The decision comes amid concern from federal officials that the project may go as much as a billion dollars over budget - money New Jersey doesn't have.
James Weinstein, New Jersey Transit's executive director, told The Star-Ledger of Newark that the monthlong suspension of all new activity will be used to re-examine the budget numbers. He also hopes to use the time to prove to all parties involved that the project's $8.7 billion cost estimate is accurate.
"During that 30 days, we're going to do a full evaluation of our go-forward costs," Weinstein said. "We feel pretty strongly that the current cost estimate, which is $8.7 billion, is a number we can achieve. But I'm under clear direction by (Gov. Chris Christie) that this is not going to be a bottomless pit. If we are to go forward, he wants to know the costs and budget are under control."

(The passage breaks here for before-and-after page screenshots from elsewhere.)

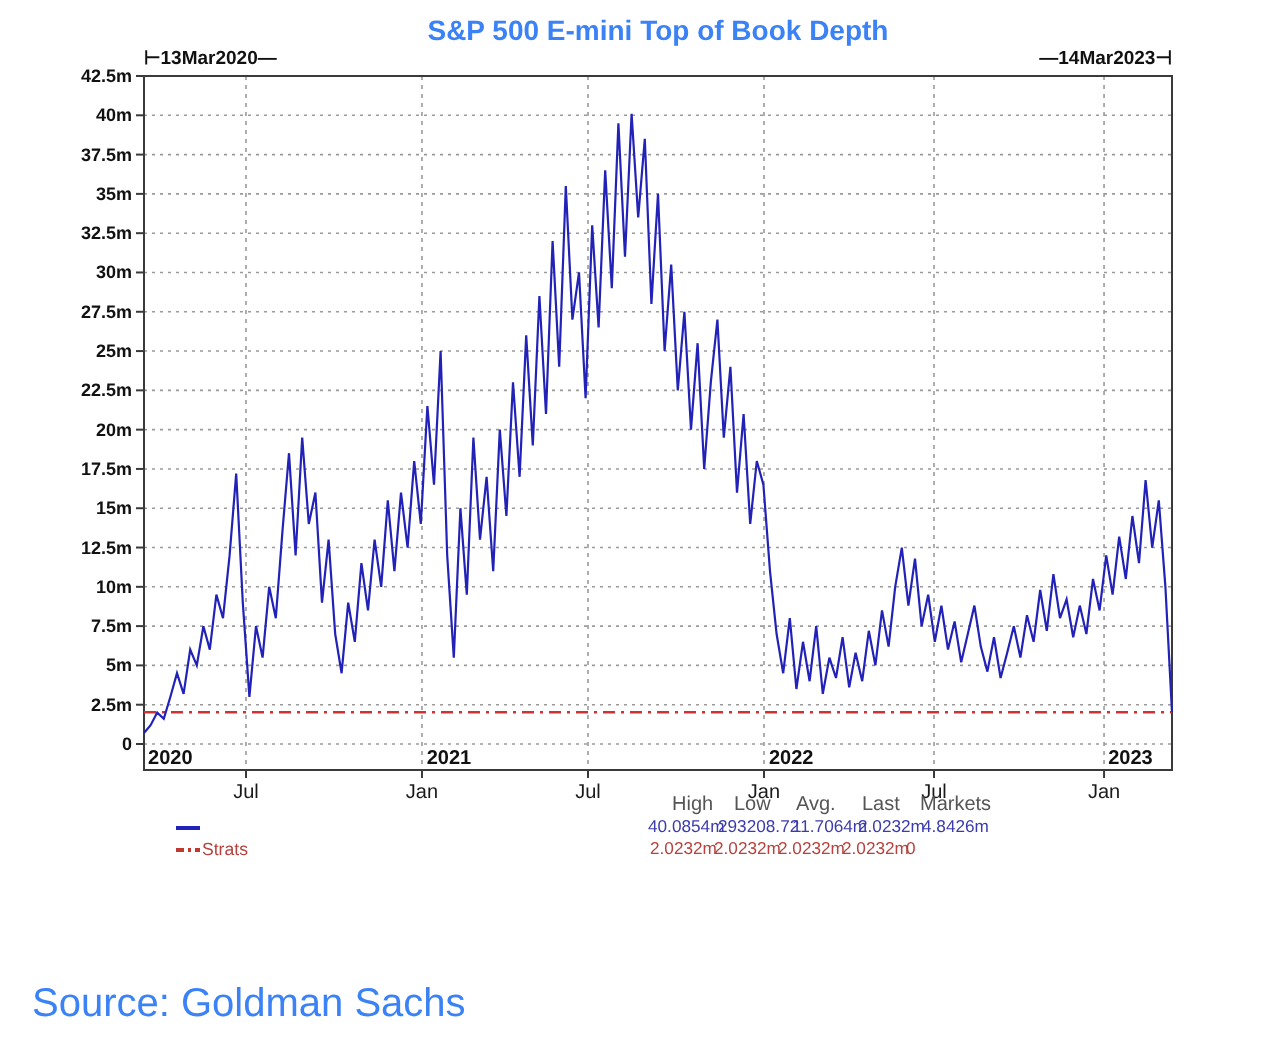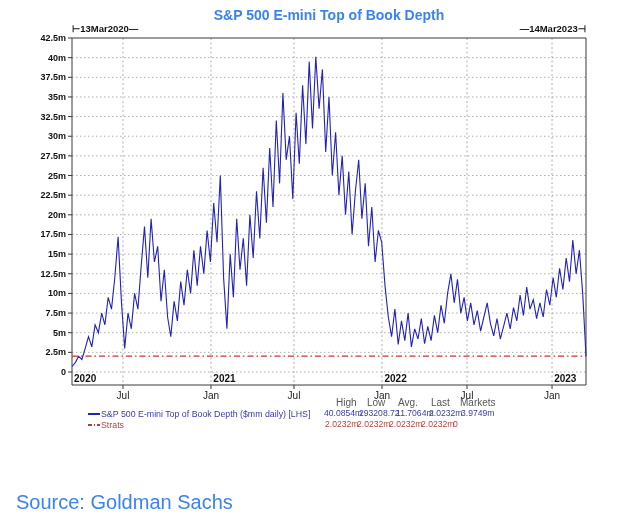--- a/index.html
+++ b/index.html
@@ -112,31 +112,31 @@
       <text x="586" y="32" text-anchor="end" font-size="9.5px" font-weight="bold" fill="#111">—14Mar2023⊣</text>
     </svg>
 
   <span class="abs stat-header" style="left:336px">High</span>
   <span class="abs stat-header" style="left:367px">Low</span>
   <span class="abs stat-header" style="left:398px">Avg.</span>
   <span class="abs stat-header" style="left:431px">Last</span>
   <span class="abs stat-header" style="left:460px">Markets</span>
 
   <div id="legend-row-1" class="abs legend-row">
-    <span class="legend-marker marker-solid"></span><span class="legend-label">S&amp;P 500 E-mini Top of Book Depth ($mm daily) [LHS]</span>
+    <span class="legend-marker marker-solid"></span>
   </div>
   <div id="legend-row-2" class="abs legend-row">
     <span class="legend-marker marker-dashdot"></span><span class="legend-label">Strats</span>
   </div>
 
   <span class="abs stat-val blue" style="left:324px">40.0854m</span>
   <span class="abs stat-val blue" style="left:359px">293208.72</span>
   <span class="abs stat-val blue" style="left:396px">11.7064m</span>
   <span class="abs stat-val blue" style="left:429px">2.0232m</span>
-  <span class="abs stat-val blue" style="left:461px">3.9749m</span>
+  <span class="abs stat-val blue" style="left:461px">4.8426m</span>
 
   <span class="abs stat-val red" style="left:325px">2.0232m</span>
   <span class="abs stat-val red" style="left:357px">2.0232m</span>
   <span class="abs stat-val red" style="left:389px">2.0232m</span>
   <span class="abs stat-val red" style="left:421px">2.0232m</span>
   <span class="abs stat-val red" style="left:453px">0</span>
 
 
   <div id="source-caption" class="abs">Source: Goldman Sachs</div>
 

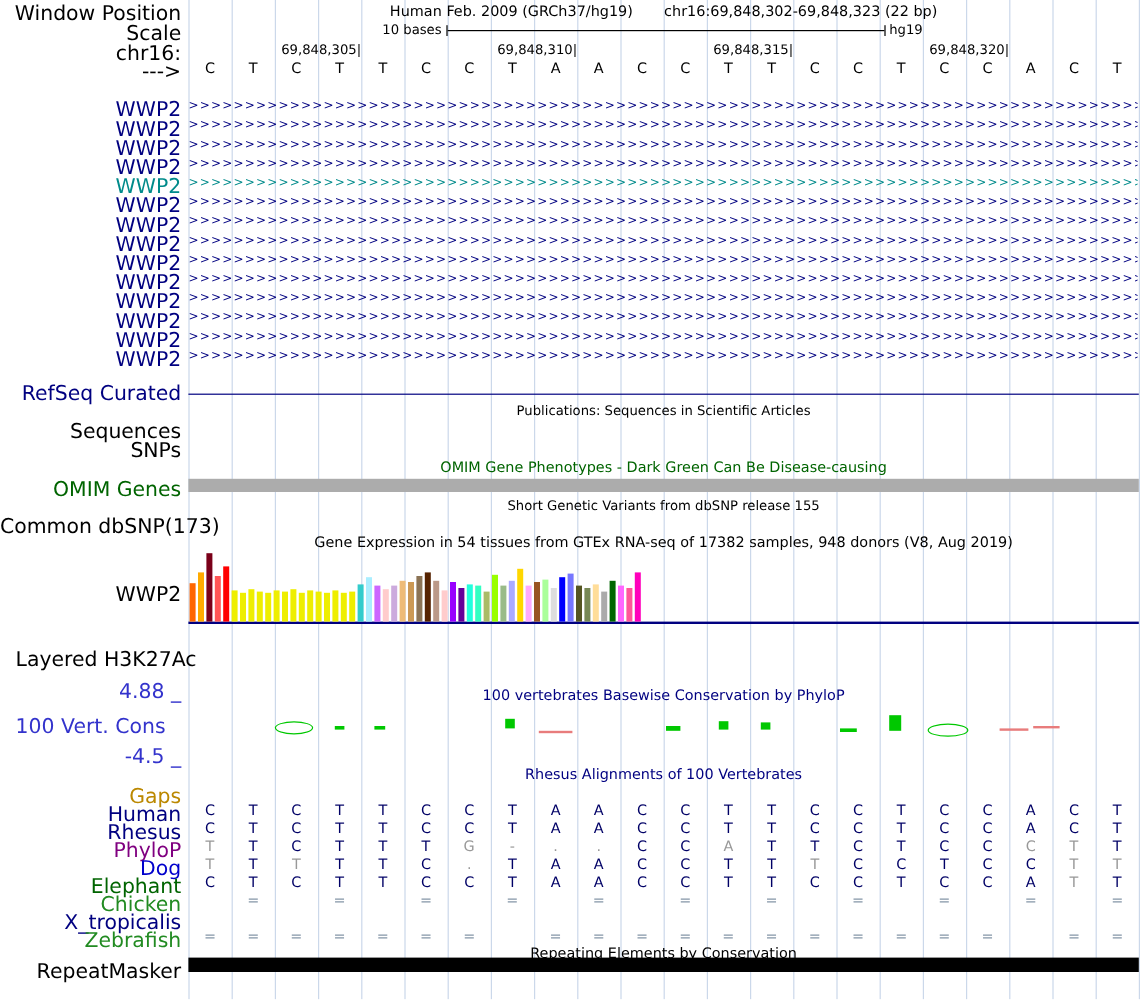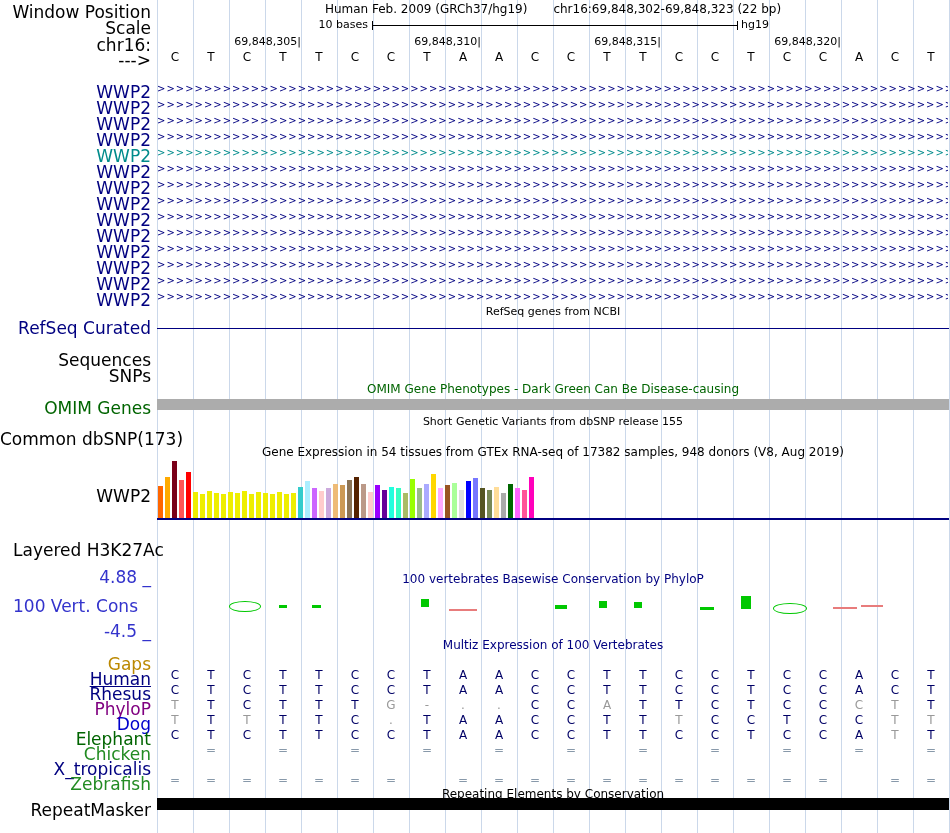--- a/index.html
+++ b/index.html
@@ -45,24 +45,24 @@
 
   <div class="lbl" style="top:18px">Scale</div>
   <div class="scale-txt" style="left:157px;top:18px;width:211px;text-align:right">10 bases</div>
   <div class="scalebar"></div>
   <div class="scale-txt" style="left:741px;top:18px">hg19</div>
 
   <div class="lbl" style="top:35px">chr16:</div>
   <div class="lbl" style="top:50px">---&gt;</div>
 
 
-  <div class="title small" style="top:305px">RefSeq genes from NCBI</div>
   <div class="lbl navy" style="top:318px">RefSeq Curated</div>
   <div class="hline" style="top:328px;height:1px;background:var(--navy)"></div>
 
+  <div class="title small" style="top:336px">Publications: Sequences in Scientific Articles</div>
   <div class="lbl" style="top:350px">Sequences</div>
   <div class="lbl" style="top:366px">SNPs</div>
 
   <div class="title green" style="top:382px">OMIM Gene Phenotypes - Dark Green Can Be Disease-causing</div>
   <div class="lbl green" style="top:398px">OMIM Genes</div>
   <div class="hline" style="top:399px;height:11px;background:var(--gray-bar)"></div>
 
   <div class="title small" style="top:415px">Short Genetic Variants from dbSNP release 155</div>
   <div class="lbl" style="top:429px">Common dbSNP(173)</div>
 
@@ -70,21 +70,21 @@
   <div class="lbl" style="top:486px">WWP2</div>
   <div class="hline" style="top:518px;height:2px;background:var(--navy)"></div>
 
   <div class="lbl lbl-left" style="top:540px">Layered H3K27Ac</div>
 
   <div class="lbl blue" style="top:567px">4.88 _</div>
   <div class="title navy" style="top:572px">100 vertebrates Basewise Conservation by PhyloP</div>
   <div class="lbl lbl-left blue" style="top:596px">100 Vert. Cons</div>
   <div class="lbl blue" style="top:621px">-4.5 _</div>
 
-  <div class="title navy" style="top:638px">Multiz Expression of 100 Vertebrates</div>
+  <div class="title navy" style="top:638px">Rhesus Alignments of 100 Vertebrates</div>
 
   <div class="title" style="top:787px">Repeating Elements by Conservation</div>
   <div class="hline" style="top:798px;height:12px;background:var(--black-bar)"></div>
   <div class="lbl" style="top:800px">RepeatMasker</div>
 
 <div class="grid" style="left: 157px;"></div>
     <div class="grid" style="left: 193px;"></div>
     <div class="grid" style="left: 229px;"></div>
     <div class="grid" style="left: 265px;"></div>
     <div class="grid" style="left: 301px;"></div>
@@ -225,21 +225,21 @@
       <div class="cons-fill" style="left: 398px; top: 40px; width: 12px; height: 4px;"></div>
       <div class="cons-fill" style="left: 442px; top: 36px; width: 8px; height: 7px;"></div>
       <div class="cons-fill" style="left: 477px; top: 37px; width: 8px; height: 6px;"></div>
       <div class="cons-fill" style="left: 543px; top: 42px; width: 14px; height: 3px;"></div>
       <div class="cons-fill" style="left: 584px; top: 31px; width: 10px; height: 13px;"></div>
       <div class="cons-oval" style="left: 616px; top: 38px; width: 32px; height: 9px;"></div>
       <div class="cons-red" style="left: 676px; top: 42px; width: 24px; height: 2px;"></div>
       <div class="cons-red" style="left: 704px; top: 40px; width: 22px; height: 2px;"></div>
     </div>
     <div class="lbl" style="top: 654px; color: rgb(187, 136, 0);">Gaps</div>
-    <div class="lbl" style="top: 669px; color: rgb(0, 0, 128); text-decoration: underline;">Human</div>
+    <div class="lbl" style="top: 669px; color: rgb(0, 0, 128);">Human</div>
     <div class="acell" style="left: 157px; top: 668px; color: var(--alignment-letter);">C</div>
     <div class="acell" style="left: 193px; top: 668px; color: var(--alignment-letter);">T</div>
     <div class="acell" style="left: 229px; top: 668px; color: var(--alignment-letter);">C</div>
     <div class="acell" style="left: 265px; top: 668px; color: var(--alignment-letter);">T</div>
     <div class="acell" style="left: 301px; top: 668px; color: var(--alignment-letter);">T</div>
     <div class="acell" style="left: 337px; top: 668px; color: var(--alignment-letter);">C</div>
     <div class="acell" style="left: 373px; top: 668px; color: var(--alignment-letter);">C</div>
     <div class="acell" style="left: 409px; top: 668px; color: var(--alignment-letter);">T</div>
     <div class="acell" style="left: 445px; top: 668px; color: var(--alignment-letter);">A</div>
     <div class="acell" style="left: 481px; top: 668px; color: var(--alignment-letter);">A</div>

Work already under way on the tunnel, including a track underpass in North Bergen and a tunnel segment under the Palisades, will be allowed to continue during the suspension. But all new work, including real estate acquisition and the awarding of one major contract already bid, will be frozen.
The federal government and the Port Authority of New York and New Jersey already each are putting in $3 billion for the tunnel, which is the nation's largest transportation project. New Jersey's share is $2.7 billion.
However, the federal government could require the state to add hundreds of millions in contingency funds to the project budget, if it determines that insufficient money was budgeted to cover overruns. Their concerns over the tunnel's cost come in the wake of reviews of other high-profile New York regional transit project - some well over budget and significantly behind schedule.
The entire project is scheduled to be completed by late 2018 and will add two rail lines into New York from New Jersey. NJ Transit officials have said it will allow them to more than double the number of trains during peak commute times, from 23 to 48.
U.S. Sen. Frank Lautenberg, D-N.J., a longtime transportation advocate, hopes the issues that led to the temporary stoppage can be quickly resolved.
"This stoppage could put billions of dollars in federal funding at risk. These funds are dedicated to New Jersey and could deprive the state of thousands of desperately needed good-paying jobs," he told the newspaper. "We have worked hard together for years with the state of New Jersey and the federal government to advance this project, which is critical for New Jersey's economy and our future."